Large Language Models in the Automotive Industry: Overview, Impact, and Practical Exploration
This article examines how large language models such as GPT and Transformer‑based architectures are reshaping the automotive sector by enhancing in‑vehicle intelligence, streamlining product development, improving customer service, and redefining data analyst roles, while also presenting practical experiments, deployment challenges, and future directions.
The automotive industry is rapidly adopting large language models (LLMs) like the GPT series to accelerate digital transformation, improve in‑vehicle intelligent system interactions, optimize customer service, and enhance product development and marketing strategies.
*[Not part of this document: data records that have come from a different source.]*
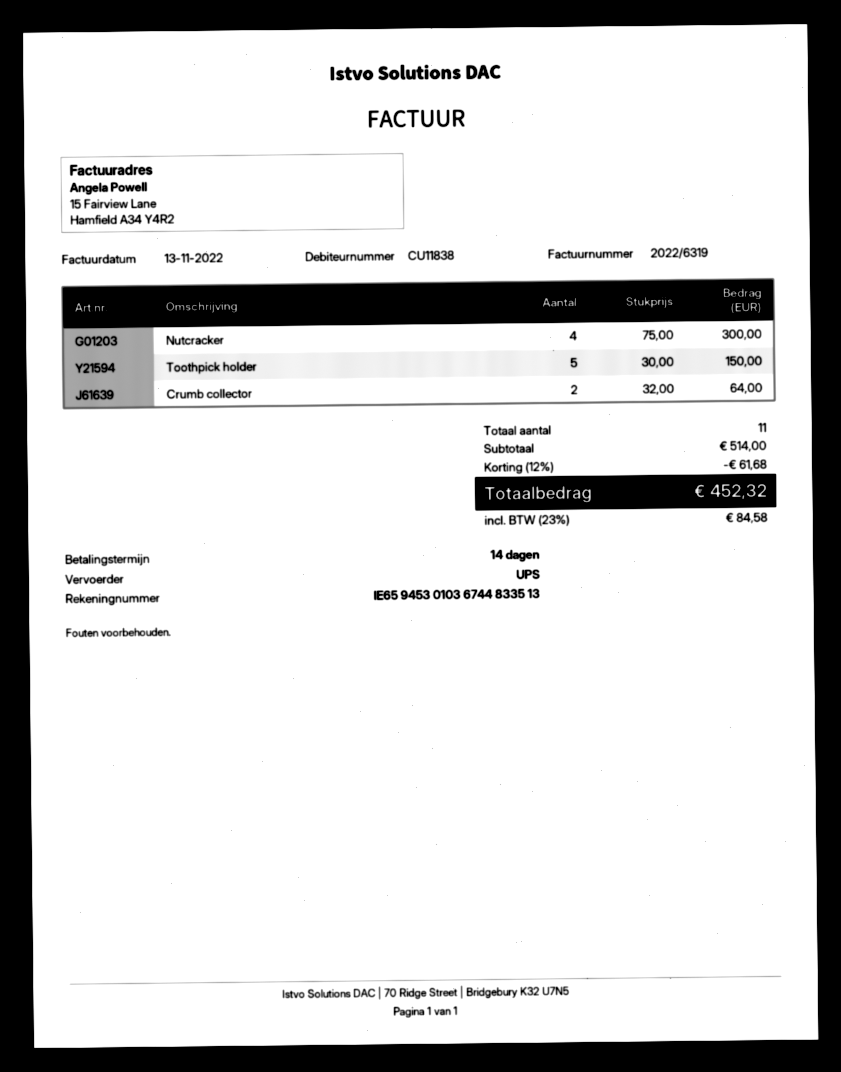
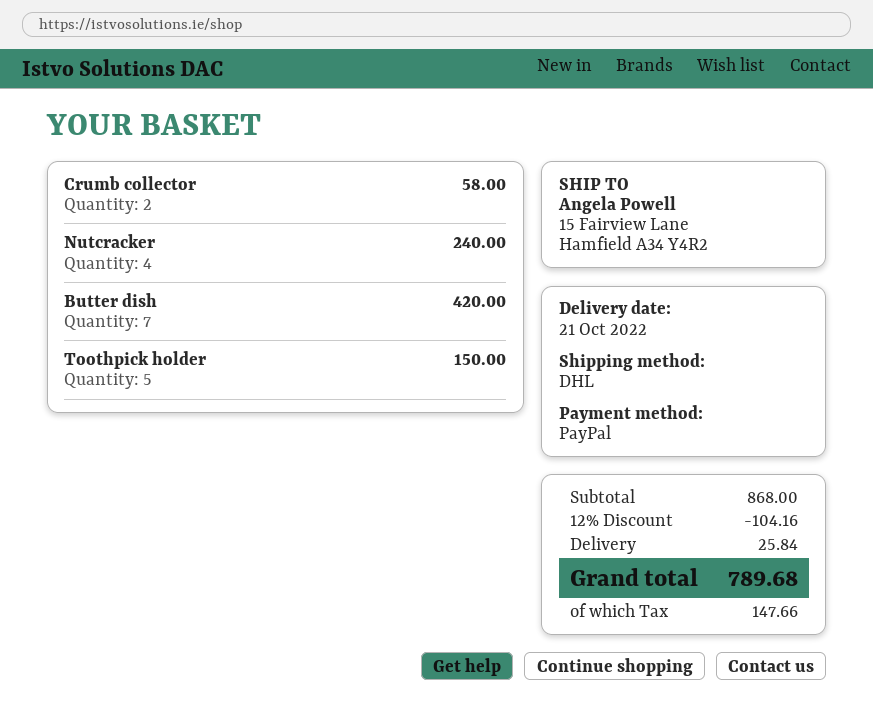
shipping method: UPS -> DHL
Nutcracker: 4 for 300.00 -> 4 for 240.00
Crumb collector: 2 for 64.00 -> 2 for 58.00
Butter dish: none -> 7 for 420.00
subtotal: 514.00 -> 868.00
discount: 12% = 61.68 -> 12% = 104.16
shipping: none -> 25.84
tax: 84.58 -> 147.66
total: 452.32 -> 789.68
LLM Overview – After the 2012 breakthrough with AlexNet, deep learning dominated image tasks, but natural language processing lagged until the 2017 introduction of the Transformer architecture, which enabled parallel processing and self‑supervised learning, leading to encoder‑only (e.g., BERT), decoder‑only (e.g., GPT), and encoder‑decoder models.
Impact on Automotive – LLMs provide superior language understanding, generation, planning, and evaluation capabilities that can be applied across the automotive supply chain, including voice assistants, smart cabins, customer support, sales and marketing analytics, vehicle design assistance, internal knowledge services, and autonomous driving scenario simulation.
Practical Exploration – Experiments covered FAQ bots, long‑text Q&A, text classification, report summarization, AI agents for natural‑language database queries, and RAG‑augmented generation. Results showed that combining LLM‑generated similar questions with semantic similarity boosted FAQ answer accuracy to 94%.
Data Analyst Requirements – With LLMs, analysts need stronger prompt‑engineering skills, the ability to define and decompose problems, code quality assessment, testing and debugging of generated code, model evaluation, resource budgeting, and judgment on when LLMs are appropriate.
Q&A Highlights – Discussed controllability via RAG, limited recommendation system use in automotive after‑sales, the effect of fine‑tuning on 70B models, SQL generation for database queries, and hardware requirements (e.g., INT4‑quantized 70B model needing ~43 GB VRAM, supporting ~4 concurrent requests on dual A100 40 GB GPUs).